**Goal of the exercise**
Exactly as written, output the lines below starting from the first and ending with the line that contains "top:18px; width:1080px; background:#fff;"; omit pictures.

**Source material**
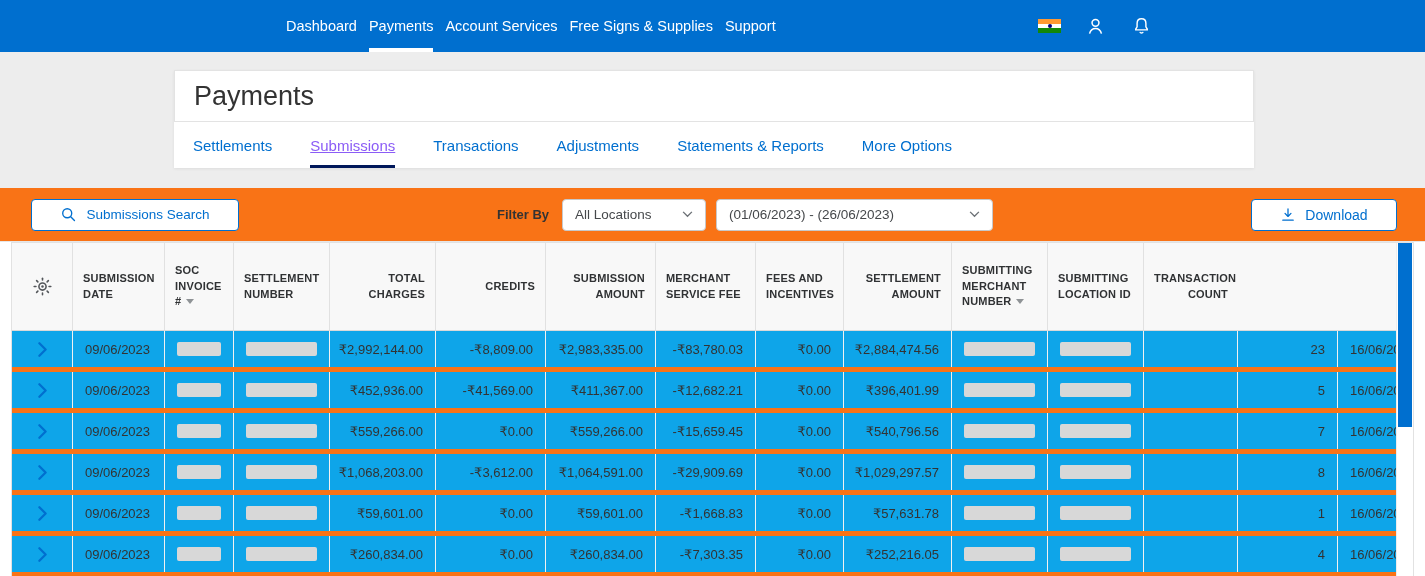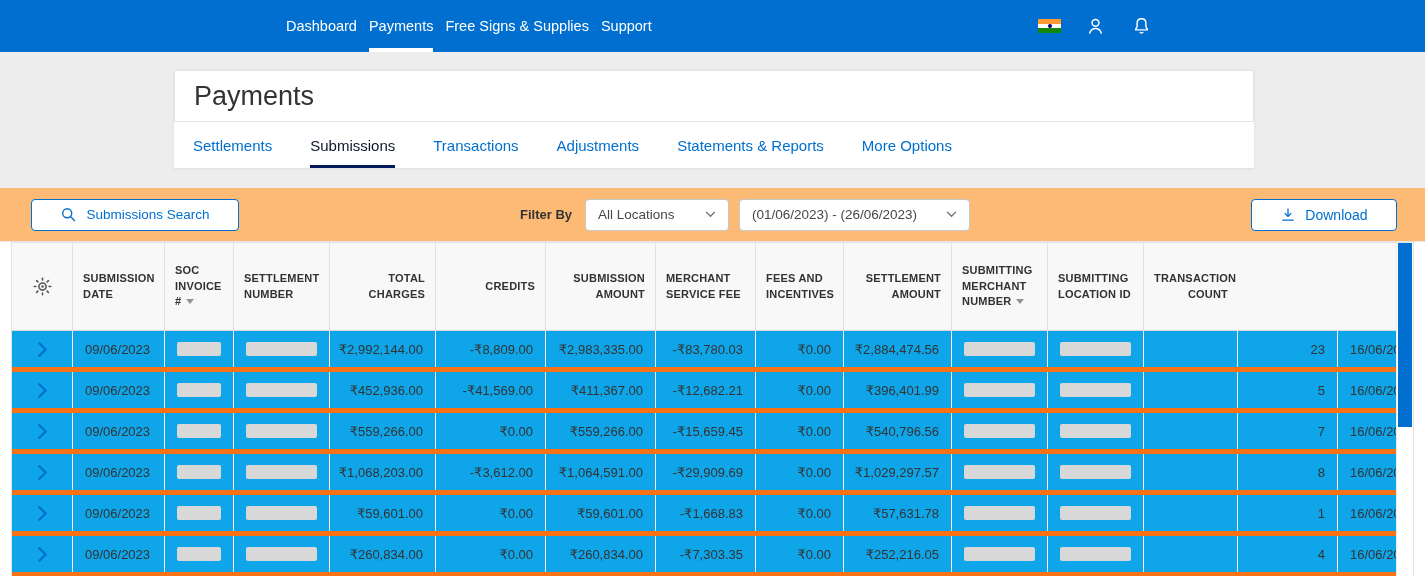--- a/index.html
+++ b/index.html
@@ -23,38 +23,38 @@
 
   
   .hero { height:136px; background:#ededed; position:relative; }
   .hero-card { position:absolute; left:174px; top:18px; width:1080px; background:#fff;
                box-shadow:0 1px 3px rgba(0,0,0,.07); }
   .title-box { height:52px; border:1px solid #e3e3e3; display:flex; align-items:center; padding:0 19px;
                font-size:27px; color:#333; font-weight:400; }
   .tabs { height:46px; display:flex; align-items:center; padding:0 19px; gap:38px; }
   .tab { position:relative; display:flex; align-items:center; height:100%; color:#006fcf;
          font-size:15px; cursor:pointer; white-space:nowrap; }
-  .tab.active { color:#0f172a; }
+  .tab.active { color:#8b5cf6;text-decoration:underline; }
   .tab.active::after { content:''; position:absolute; left:0; right:0; bottom:0; height:3px; background:#00175a; }
 
   
-  .toolbar { height:54px; background:#fdba74; border-bottom:1px solid #e6e6e6; display:flex;
+  .toolbar { height:54px; background:#f97316; border-bottom:1px solid #e6e6e6; display:flex;
              align-items:center; justify-content:space-between; padding:0 28px 0 31px; }
   .btn-outline { height:32px; background:#fff; border:1px solid #006fcf; border-radius:4px;
              color:#006fcf; font-size:13.5px; display:flex; align-items:center; justify-content:center;
              gap:9px; cursor:pointer; font-family:inherit; }
   .search-btn { width:208px; }
   .download-btn { width:146px; font-size:14px; }
   .mid { display:flex; align-items:center; gap:10px; }
   .filter-lbl { font-size:13px; font-weight:700; color:#333; margin-right:3px; }
   .select { height:32px; border:1px solid #c7c8ca; border-radius:4px; background:#fff;
             display:flex; align-items:center; justify-content:space-between; padding:0 12px;
             font-size:13.5px; color:#45484b; cursor:pointer; }
   .select.loc { width:144px; }
-  .select.dates { width:231px; }
+  .select.dates { width:277px; }
 
   
   .tblwrap { position:relative; margin:0 11px; height:334px; border:1px solid #e2e2e2; border-bottom:none; overflow:hidden; }
   .grid15 { display:grid;
     grid-template-columns:61px 92px 69px 96px 106px 110px 110px 100px 88px 108px 96px 96px 94px 100px minmax(50px,1fr); }
   .thead { background:#f8f8f8; border-bottom:1px solid #d9d9d9; height:88px; }
   .th { display:flex; align-items:center; padding:0 10px; border-right:1px solid #e1e1e1;
         font-size:11px; font-weight:700; color:#303234; line-height:1.4; letter-spacing:.2px;
         cursor:pointer; overflow:hidden; }
   .th:last-child { border-right:none; }
@@ -76,20 +76,21 @@
              border-left:1px solid #ededed; }
   .vthumb { position:absolute; top:0; left:1px; right:1px; height:184px; background:#006fcf; cursor:grab; }
 </style>
 </head>
 <body>
 
 <header class="topnav">
   <nav class="nav-items">
       <div class="nav-item">Dashboard</div>
       <div class="nav-item active">Payments</div>
+      <div class="nav-item">Account Services</div>
       <div class="nav-item">Free Signs &amp; Supplies</div>
       <div class="nav-item">Support</div>
     </nav>
   <div class="nav-icons">
     <span class="flag"></span>
     <span class="icon-btn">
       <svg width="23" height="23" viewBox="0 0 24 24">
         <circle cx="12" cy="8.2" r="3.6" fill="none" stroke="#fff" stroke-width="1.6"></circle>
         <path d="M5.8 19.5c.9-3.6 3.3-5.4 6.2-5.4s5.3 1.8 6.2 5.4" fill="none" stroke="#fff" stroke-width="1.6"></path>
       </svg>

**Task solution**
--- a/index.html
+++ b/index.html
@@ -23,38 +23,38 @@
 
   
   .hero { height:136px; background:#ededed; position:relative; }
   .hero-card { position:absolute; left:174px; top:18px; width:1080px; background:#fff;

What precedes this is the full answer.